Enter your authorization code:
··········
Mounted at /content/drive


In [4]:
import glob
import os.path
import numpy as np
import sys
import codecs
import json
import pandas as pd
import re
import matplotlib.pyplot as plt
import seaborn as sns
from sklearn.preprocessing import StandardScaler
from sklearn.linear_model import LogisticRegression
from sklearn.metrics import confusion_matrix
from sklearn.model_selection import train_test_split
from sklearn.metrics import classification_report
from sklearn.externals import joblib



In [0]:
train_folder = "./drive/My Drive/datasets/train-articles" # check that the path to the datasets folder is correct, 
dev_folder = "./drive/My Drive/datasets/dev-articles"     # if not adjust these variables accordingly
train_labels_file = "./drive/My Drive/datasets/train-task2-TC.labels"
dev_template_labels_file = "./drive/My Drive/datasets/dev-task-TC-template.out"
task_TC_output_file = "TFIDF_LR.txt"

def read_articles_from_file_list(folder_name, file_pattern="*.txt"):
    """
    Read articles from files matching patterns <file_pattern> from  
    the directory <folder_name>. 
    The content of the article is saved in the dictionary whose key
    is the id of the article (extracted from the file name).
    Each element of <sentence_list> is one line of the article.
    """
    file_list = glob.glob(os.path.join(folder_name, file_pattern))
    articles = {}
    article_id_list, sentence_id_list, sentence_list = ([], [], [])
    for filename in sorted(file_list):
        article_id = os.path.basename(filename).split(".")[0][7:]
        with codecs.open(filename, "r", encoding="utf8") as f:
            articles[article_id] = f.read()
    return articles


def read_predictions_from_file(filename):
    """
    Reader for the gold file and the template output file. 
    Return values are four arrays with article ids, labels 
    (or ? in the case of a template file), begin of a fragment, 
    end of a fragment. 
    """
    articles_id, span_starts, span_ends, gold_labels = ([], [], [], [])
    with open(filename, "r") as f:
        for row in f.readlines():
            article_id, gold_label, span_start, span_end = row.rstrip().split("\t")
            articles_id.append(article_id)
            gold_labels.append(gold_label)
            span_starts.append(span_start)
            span_ends.append(span_end)
    return articles_id, span_starts, span_ends, gold_labels

def compute_features_b(articles, span_starts, span_ends):
    # only one feature, the length of the span
    return np.array([ int(sp_ends)-int(sp_starts) for sp_starts, sp_ends in zip(span_starts, span_ends) ]).reshape(-1, 1)

def clean(text):
    text=text.lower()
    text = re.sub(r'^https?:\/\/.*[\r\n]*', '', text, flags=re.MULTILINE)
    text=re.sub('[“"”]',' " ',text)
    retain='[^abcdefghijklmnopqrstuvwxyz!#?". ]'
    text=re.sub('[()–-]',' ',text)
    text=re.sub(retain,'',text)
    text=re.sub('[.]',' . ',text)
    text=text.replace('?',' ? ')
    text=text.replace('#',' # ')
    text=text.replace('!',' ! ')
    return ' '.join(text.split())

# loading articles' content from *.txt files in the train folder
articles = read_articles_from_file_list(train_folder)
dev_articles = read_articles_from_file_list(dev_folder)

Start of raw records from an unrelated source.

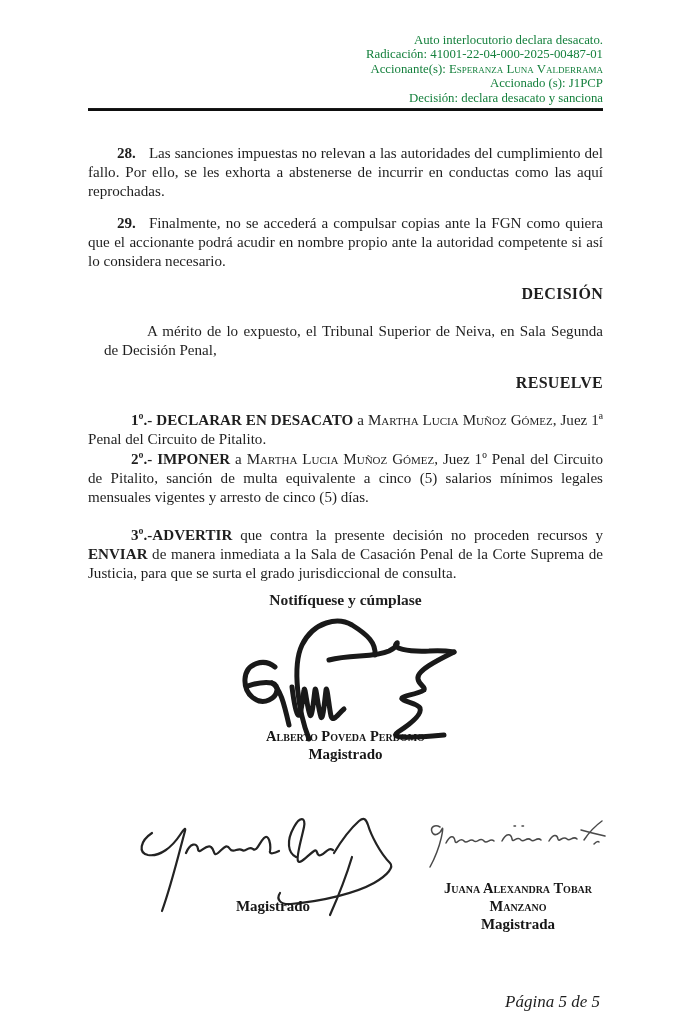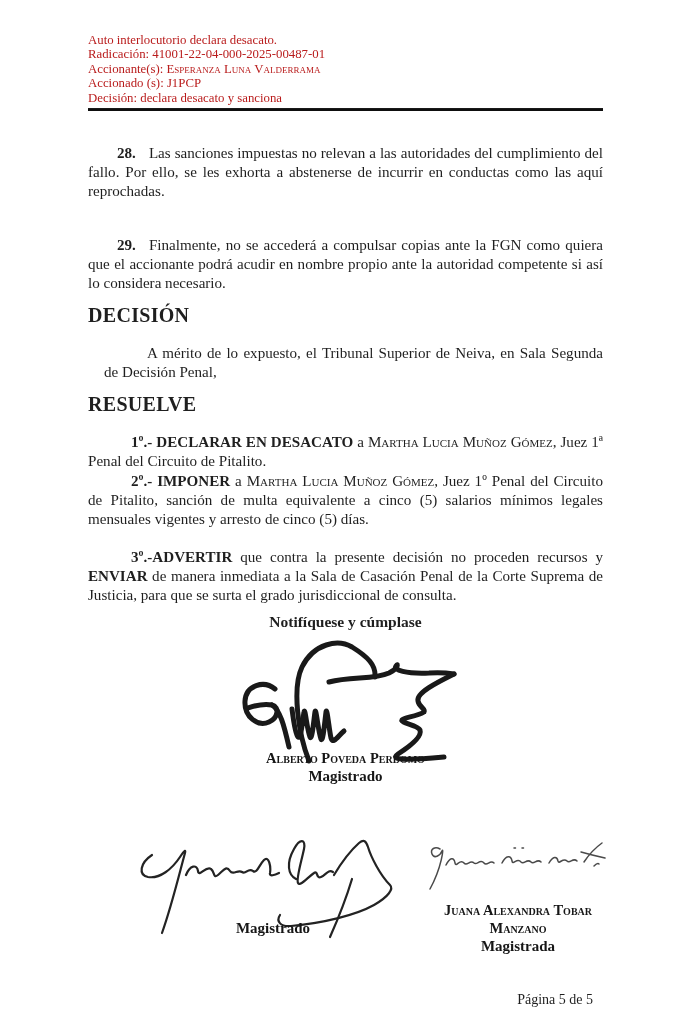--- a/index.html
+++ b/index.html
@@ -19,9 +19,10 @@
   
   .doc-header {
     padding: 33px 88px 0 88px;
+    text-align: right;
     font-size: 12.8px;
     line-height: 14.4px;
-    color: #b91c1c;
+    color: #15803d;
   }
   .doc-header .sc { font-variant: small-caps; }
   .header-rule {

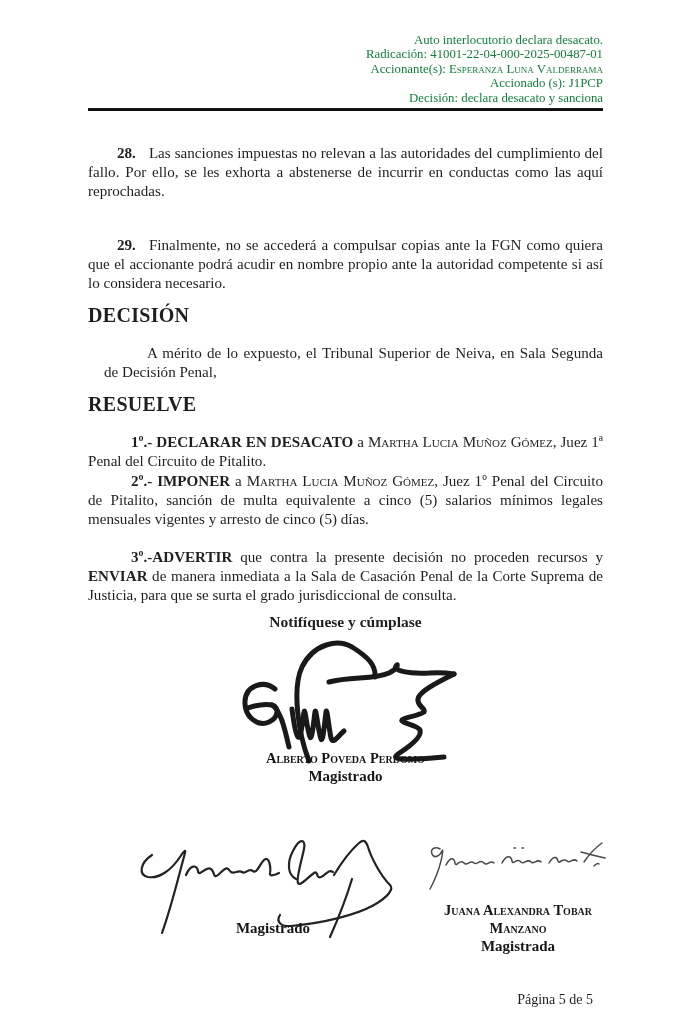--- a/index.html
+++ b/index.html
@@ -46,7 +46,7 @@
   .b { font-weight: bold; }
   .sc { font-variant: small-caps; }
   .p28 { margin-top: 33px; }
-  .p29 { margin-top: 35px; }
+  .p29 { margin-top: 13px; }
   .heading {
     margin-top: 13px;
     text-align: left;

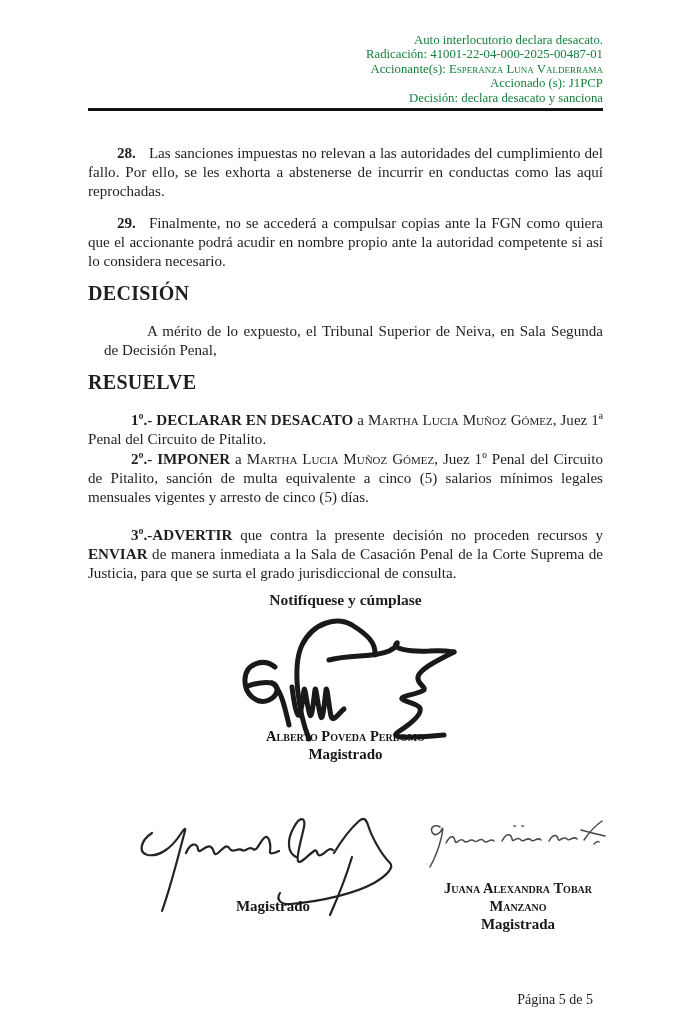--- a/index.html
+++ b/index.html
@@ -49,9 +49,9 @@
   .p29 { margin-top: 13px; }
   .heading {
     margin-top: 13px;
-    text-align: left;
+    text-align: right;
     font-weight: bold;
-    font-size: 20px;
+    font-size: 16px;
     letter-spacing: 0.3px;
   }
   .intro { margin-top: 19px; margin-left: 16px; }

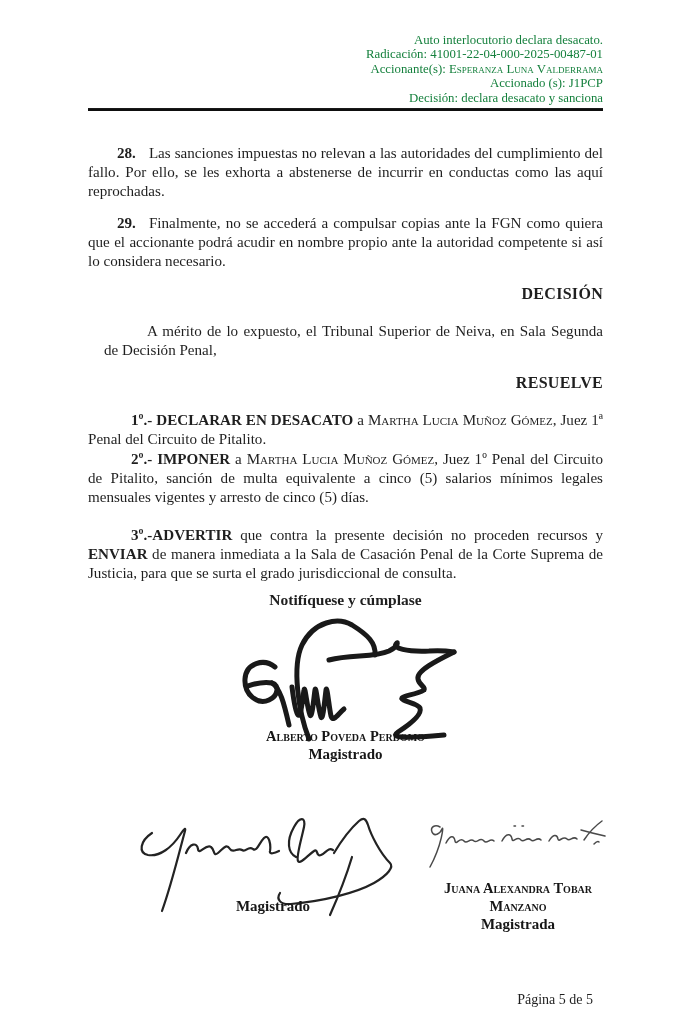--- a/index.html
+++ b/index.html
@@ -96,10 +96,11 @@
   
   .footer {
     position: absolute;
-    right: 98px;
+    right: 91px;
     top: 992px;
-    font-size: 14px;
+    font-size: 17px;
     color: #1f1f1f;
+    font-style: italic;
   }
   svg path { fill: none; stroke-linecap: round; stroke-linejoin: round; }
   .ink-heavy path { stroke: #191919; stroke-width: 5; }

def read_span(id,span,dev=False):
    if dev:
        return dev_articles[id][span[0]:span[1]]
    else:
        return articles[id][span[0]:span[1]]

In [6]:
# loading gold labels, articles ids and sentence ids from files *.task-TC.labels in the train labels folder 
ref_articles_id, ref_span_starts, ref_span_ends, train_gold_labels = read_predictions_from_file(train_labels_file)
print("Loaded %d annotations from %d articles" % (len(ref_span_starts), len(set(ref_articles_id))))

# reading data from the development set
dev_article_ids, dev_span_starts, dev_span_ends, dev_labels = read_predictions_from_file(dev_template_labels_file)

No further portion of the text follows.